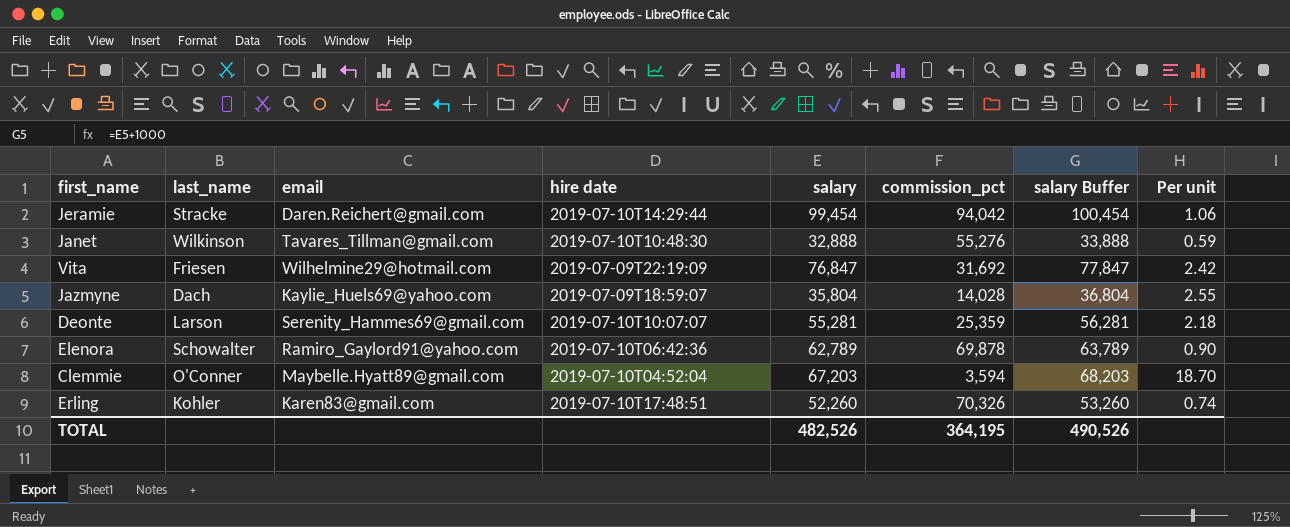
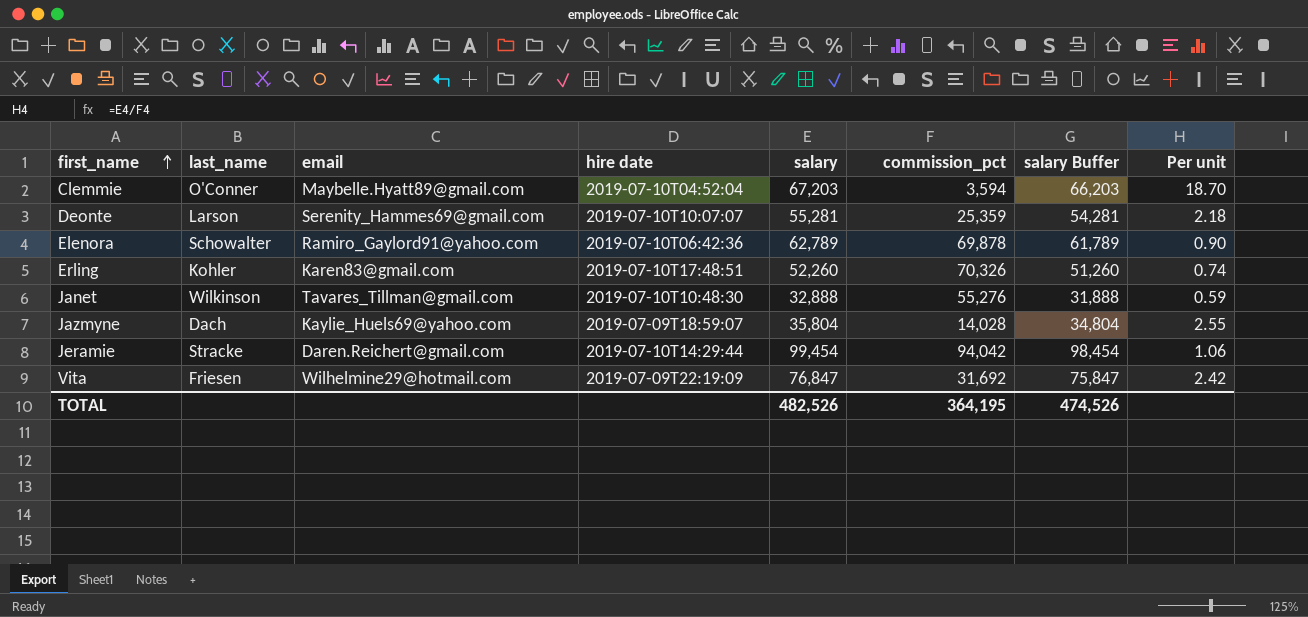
row order: none -> first_name ascending
column salary Buffer | formula: [salary] + 1000 -> [salary] - 1000
TOTAL | salary Buffer: 490,526 -> 474,526

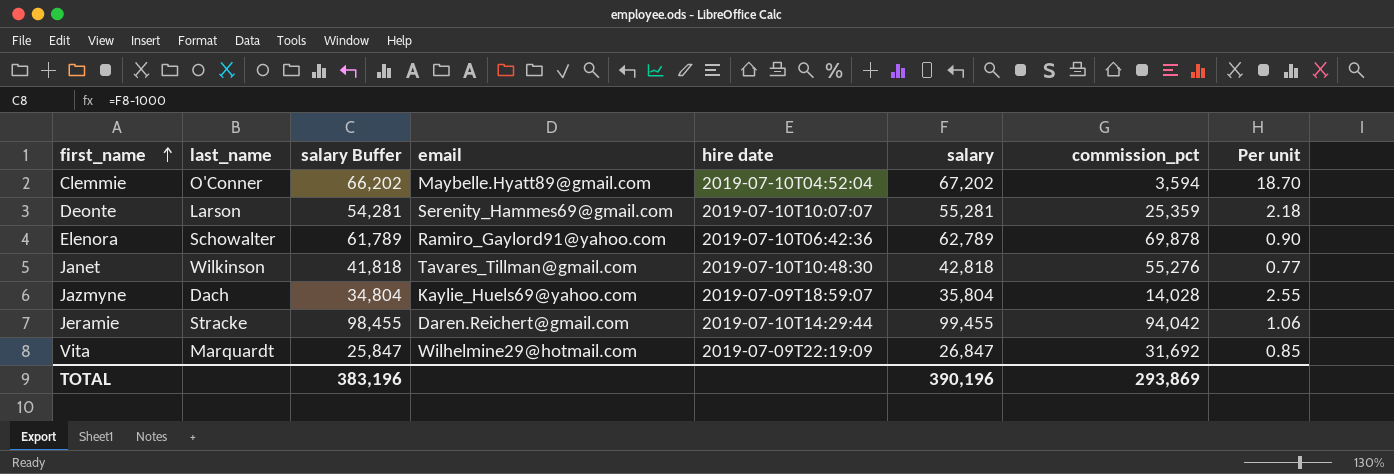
column salary Buffer | position: 7 -> 3
row Erling: Kohler | Karen83@gmail.com | 2019-07-10T17:48:51 | 52,260 | 70,326 | 51,260 | 0.74 -> none
Clemmie | salary Buffer: 66,203 -> 66,202
Clemmie | salary: 67,203 -> 67,202
Janet | salary Buffer: 31,888 -> 41,818
Janet | salary: 32,888 -> 42,818
Janet | Per unit: 0.59 -> 0.77
Jeramie | salary Buffer: 98,454 -> 98,455
Jeramie | salary: 99,454 -> 99,455
Vita | last_name: Friesen -> Marquardt
Vita | salary Buffer: 75,847 -> 25,847
Vita | salary: 76,847 -> 26,847
Vita | Per unit: 2.42 -> 0.85
TOTAL | salary Buffer: 474,526 -> 383,196
TOTAL | salary: 482,526 -> 390,196
TOTAL | commission_pct: 364,195 -> 293,869

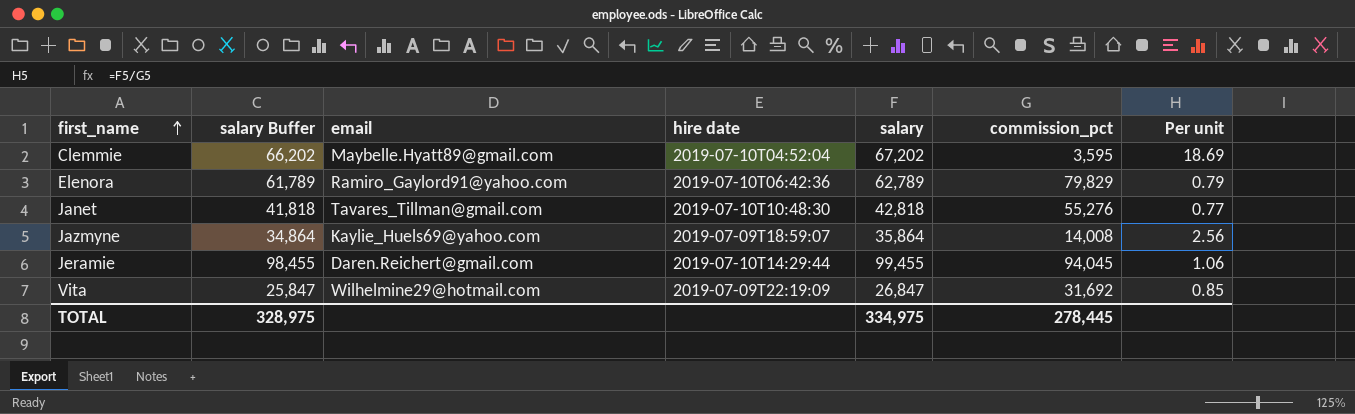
column last_name | position: 2 -> none
row Deonte: Larson | 54,281 | Serenity_Hammes69@gmail.com | 2019-07-10T10:07:07 | 55,281 | 25,359 | 2.18 -> none
Clemmie | commission_pct: 3,594 -> 3,595
Clemmie | Per unit: 18.70 -> 18.69
Elenora | commission_pct: 69,878 -> 79,829
Elenora | Per unit: 0.90 -> 0.79
Jazmyne | salary Buffer: 34,804 -> 34,864
Jazmyne | salary: 35,804 -> 35,864
Jazmyne | commission_pct: 14,028 -> 14,008
Jazmyne | Per unit: 2.55 -> 2.56
Jeramie | commission_pct: 94,042 -> 94,045
TOTAL | salary Buffer: 383,196 -> 328,975
TOTAL | salary: 390,196 -> 334,975
TOTAL | commission_pct: 293,869 -> 278,445

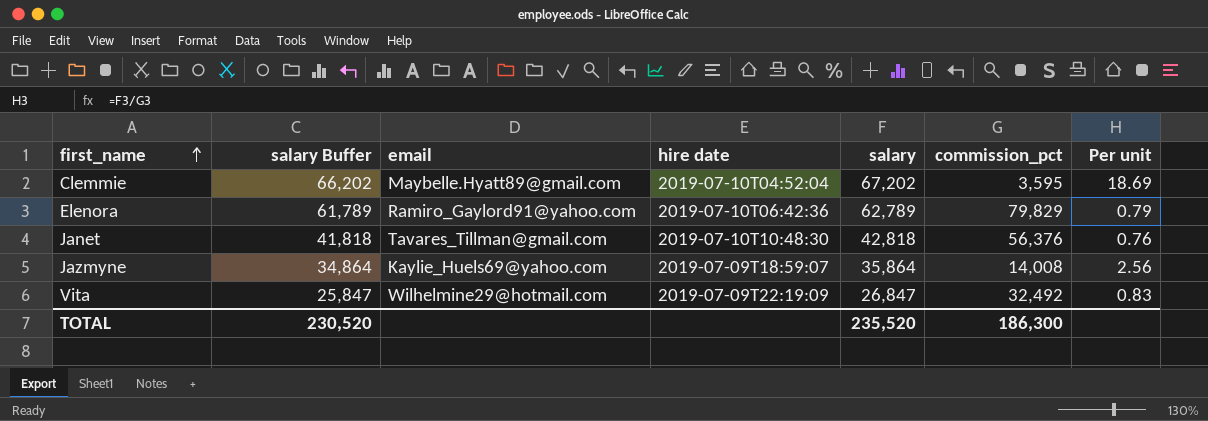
row Jeramie: 98,455 | Daren.Reichert@gmail.com | 2019-07-10T14:29:44 | 99,455 | 94,045 | 1.06 -> none
Janet | commission_pct: 55,276 -> 56,376
Janet | Per unit: 0.77 -> 0.76
Vita | commission_pct: 31,692 -> 32,492
Vita | Per unit: 0.85 -> 0.83
TOTAL | salary Buffer: 328,975 -> 230,520
TOTAL | salary: 334,975 -> 235,520
TOTAL | commission_pct: 278,445 -> 186,300

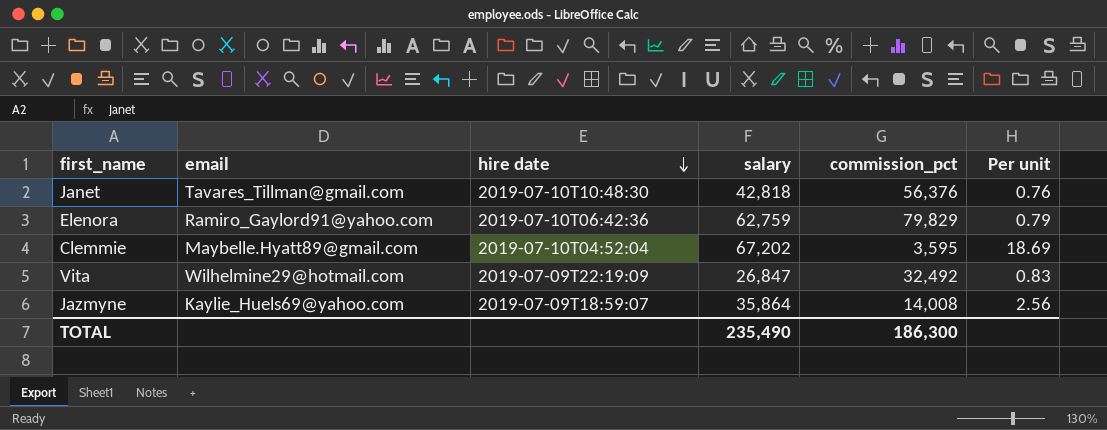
row order: first_name ascending -> hire date descending
column salary Buffer | formula: [salary] - 1000 -> none
Elenora | salary: 62,789 -> 62,759
TOTAL | salary: 235,520 -> 235,490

▶ **Action item**
Return a copy of every line in the records that includes the string "order".

▶ **Response**
row order: none -> first_name ascending
row order: first_name ascending -> hire date descending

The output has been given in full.